FedMed-GAN: Federated Multi-Modal Unsupervised Brain Image Synthesis
Xie, Guoyang, Wang, Jinbao, Huang, Yawen, Zheng, Yefeng, Zheng, Feng, Song, Jingkuang, Jin, Yaochu
Utilizing the paired multi-modal neuroimaging data has been proved to be effective to investigate human cognitive activities and certain pathologies. However, it is not practical to obtain the full set of paired neuroimaging data centrally since the collection faces several constraints, e.g., high examination costs, long acquisition time, and even image corruption.
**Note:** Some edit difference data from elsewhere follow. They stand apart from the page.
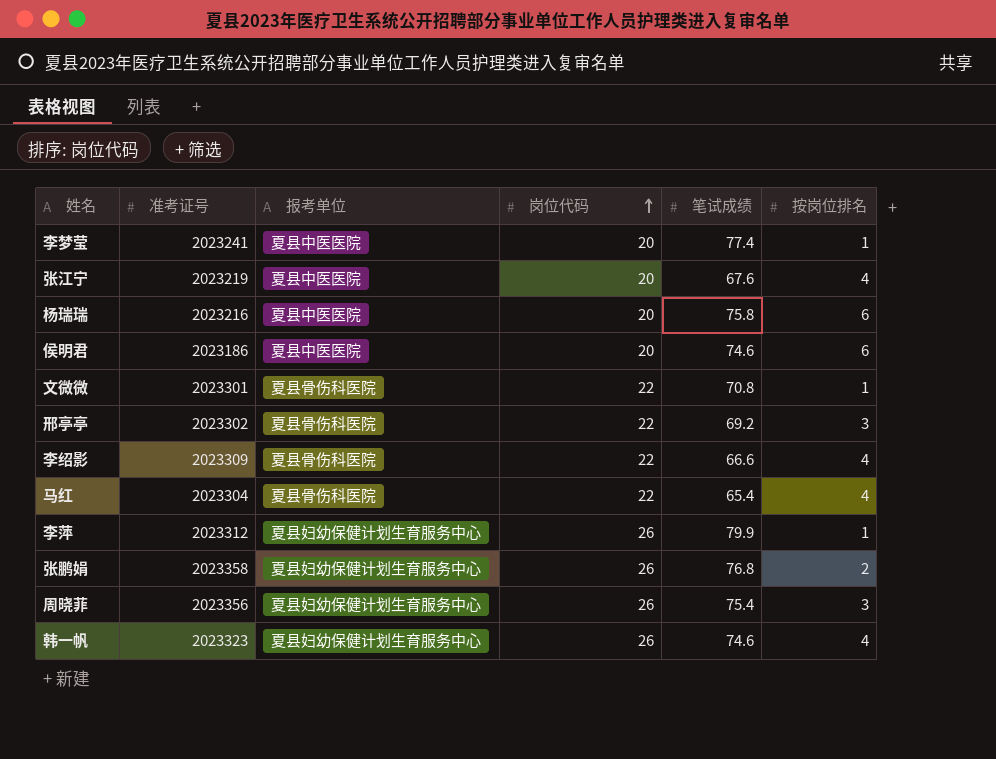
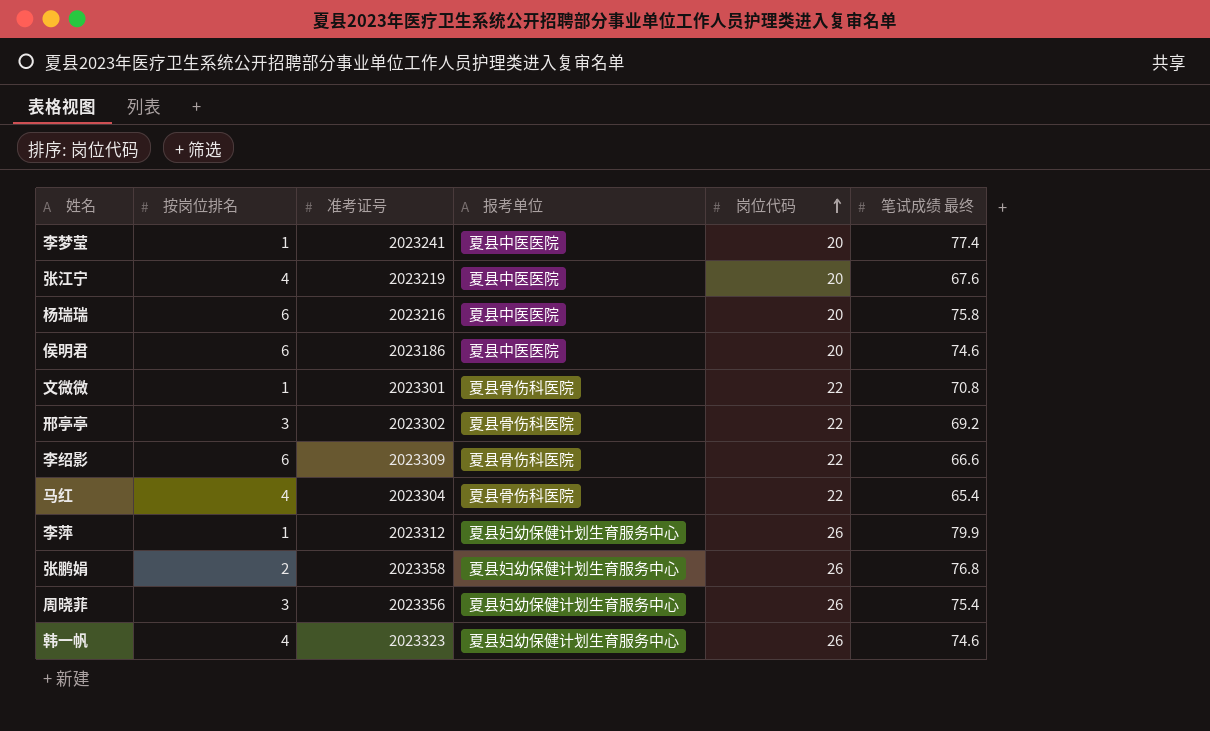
column 按岗位排名 | position: 6 -> 2
column name: 笔试成绩 -> 笔试成绩 最终
李绍影 | 按岗位排名: 4 -> 6

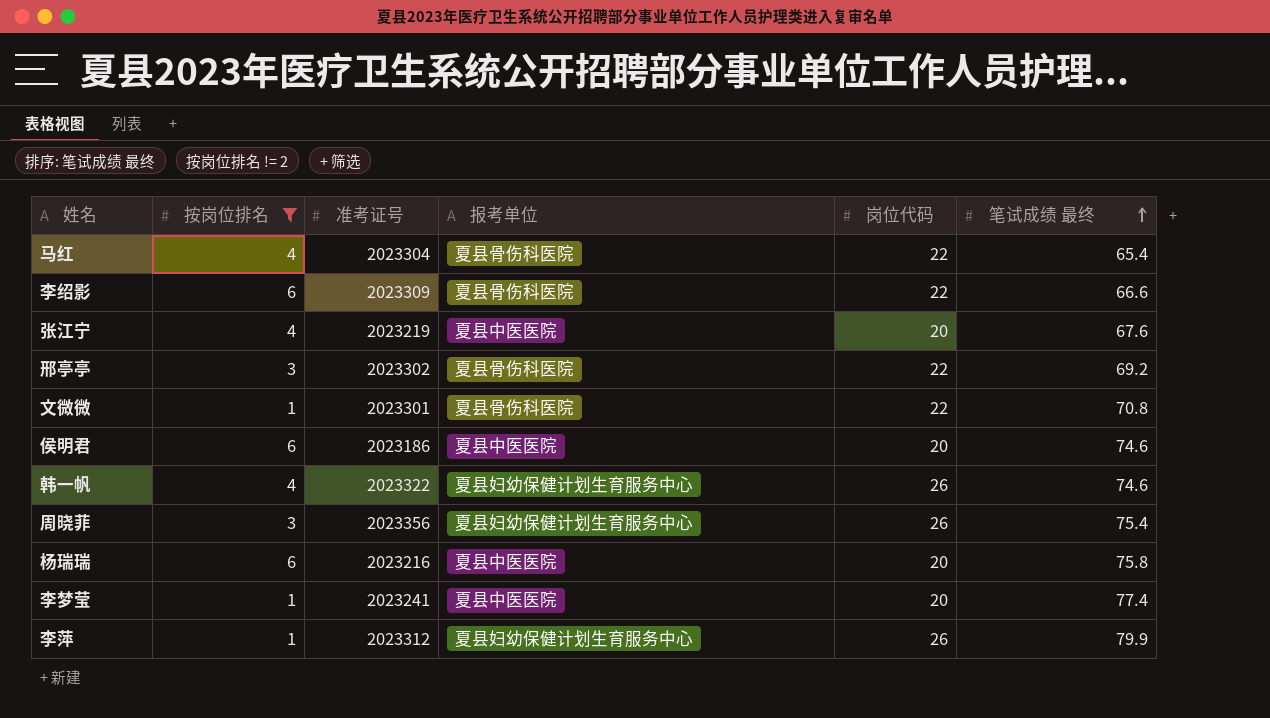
filter: none -> 按岗位排名 != 2
row order: 岗位代码 ascending -> 笔试成绩 最终 ascending
韩一帆 | 准考证号: 2023323 -> 2023322

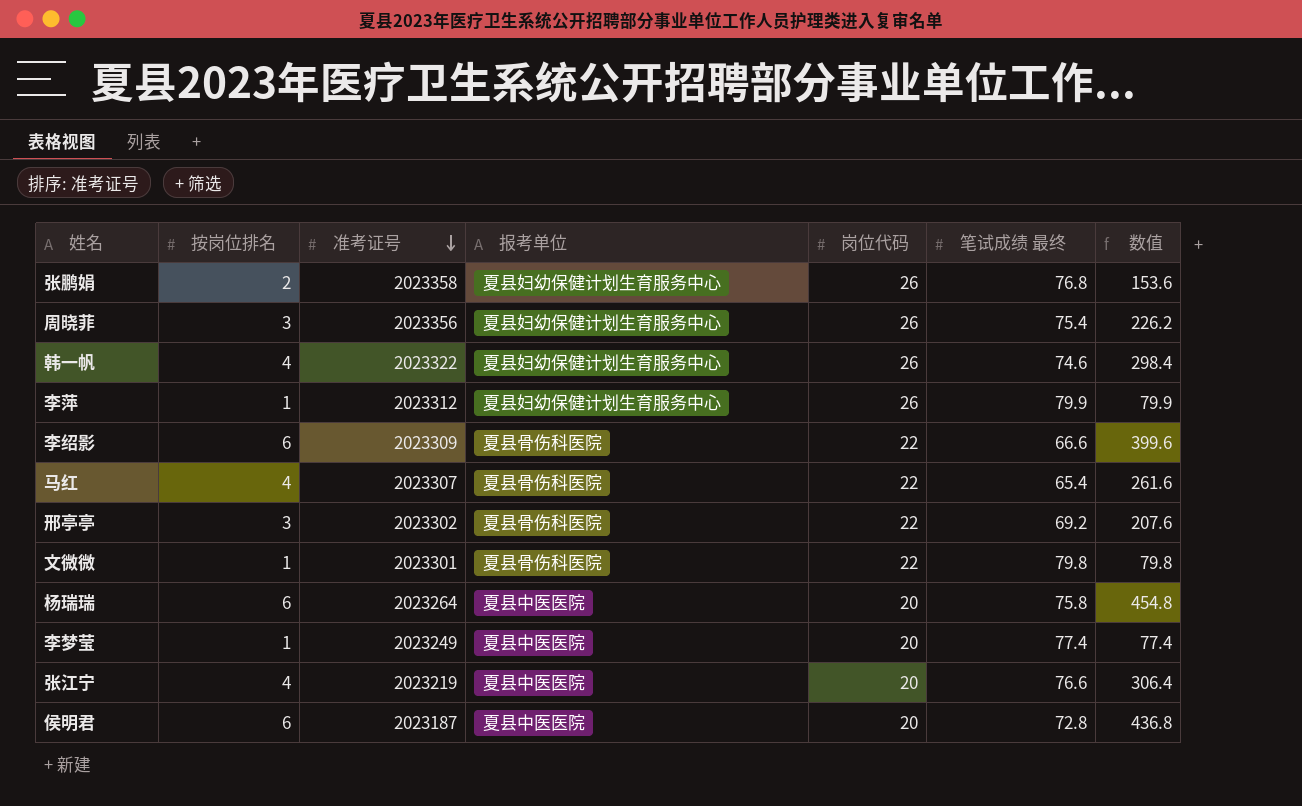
filter: 按岗位排名 != 2 -> none
row order: 笔试成绩 最终 ascending -> 准考证号 descending
column 数值 | formula: none -> [按岗位排名] * [笔试成绩 最终]
马红 | 准考证号: 2023304 -> 2023307
文微微 | 笔试成绩 最终: 70.8 -> 79.8
杨瑞瑞 | 准考证号: 2023216 -> 2023264
李梦莹 | 准考证号: 2023241 -> 2023249
张江宁 | 笔试成绩 最终: 67.6 -> 76.6
侯明君 | 准考证号: 2023186 -> 2023187
侯明君 | 笔试成绩 最终: 74.6 -> 72.8

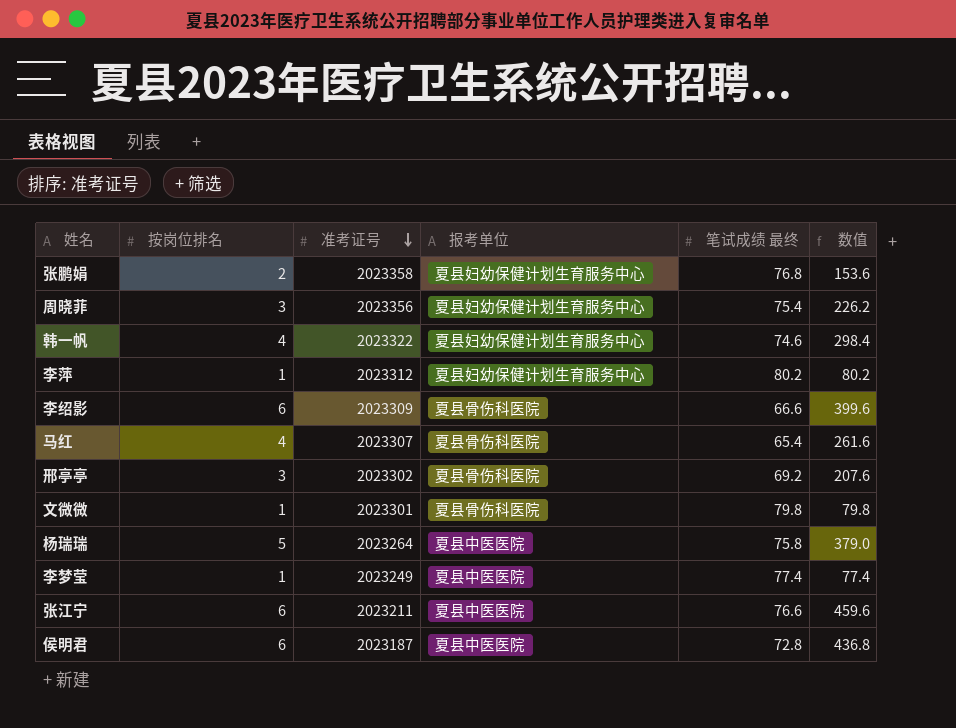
column 岗位代码 | position: 5 -> none
李萍 | 笔试成绩 最终: 79.9 -> 80.2
李萍 | 数值: 79.9 -> 80.2
杨瑞瑞 | 按岗位排名: 6 -> 5
杨瑞瑞 | 数值: 454.8 -> 379.0
张江宁 | 按岗位排名: 4 -> 6
张江宁 | 准考证号: 2023219 -> 2023211
张江宁 | 数值: 306.4 -> 459.6

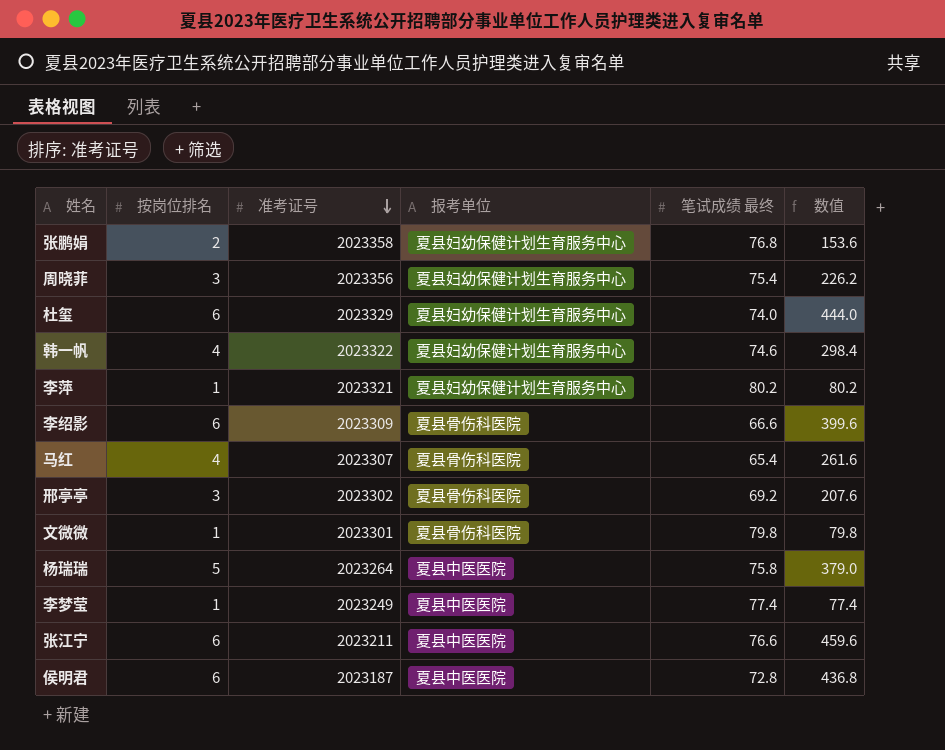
row 杜玺: none -> 6 | 2023329 | 夏县妇幼保健计划生育服务中心 | 74.0 | 444.0
李萍 | 准考证号: 2023312 -> 2023321

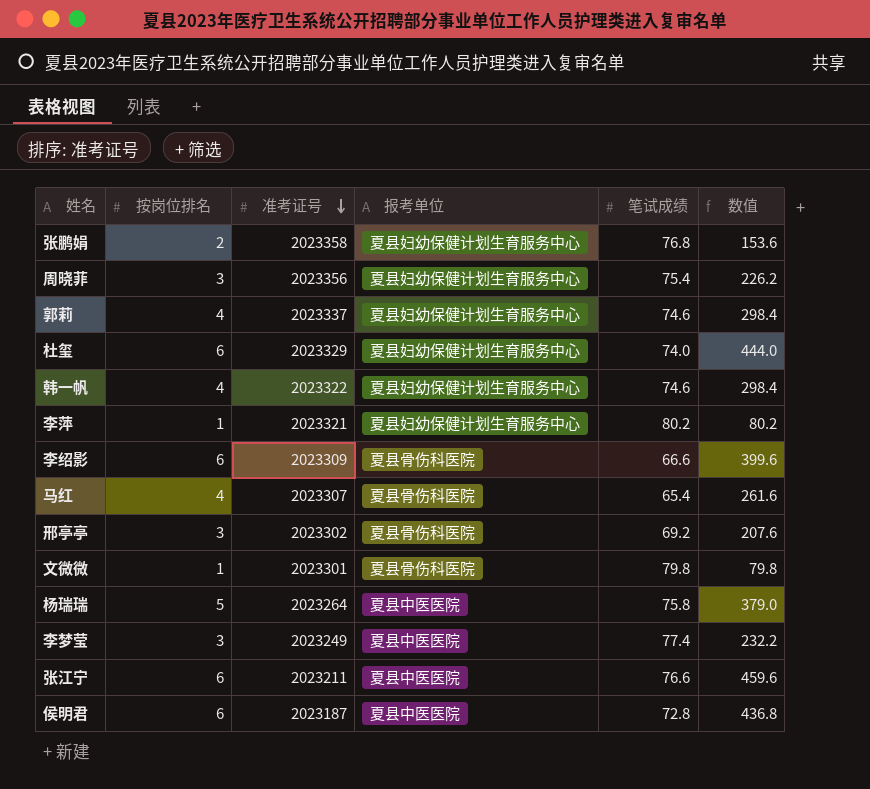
column name: 笔试成绩 最终 -> 笔试成绩
row 郭莉: none -> 4 | 2023337 | 夏县妇幼保健计划生育服务中心 | 74.6 | 298.4
李梦莹 | 按岗位排名: 1 -> 3
李梦莹 | 数值: 77.4 -> 232.2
In addition, most of the paired neuroimaging data are dispersed into different medical institutions and cannot group together for centralized training considering the privacy issues. Under the circumstance, there is a clear need to launch federated learning and facilitate the integration of other unpaired data from different hospitals or data owners. In this paper, we build up a new benchmark for federated multi-modal unsupervised brain image synthesis (termed as FedMed-GAN) to bridge the gap between federated learning and medical GAN. Moreover, based on the similarity of edge information across multi-modal neuroimaging data, we propose a novel edge loss to solve the generative mode collapse issue of FedMed-GAN and mitigate the performance drop resulting from differential privacy. Compared with the state-of-the-art method shown in our built benchmark, our novel edge loss could significantly speed up the generator convergence rate without sacrificing performance under different unpaired data distribution settings.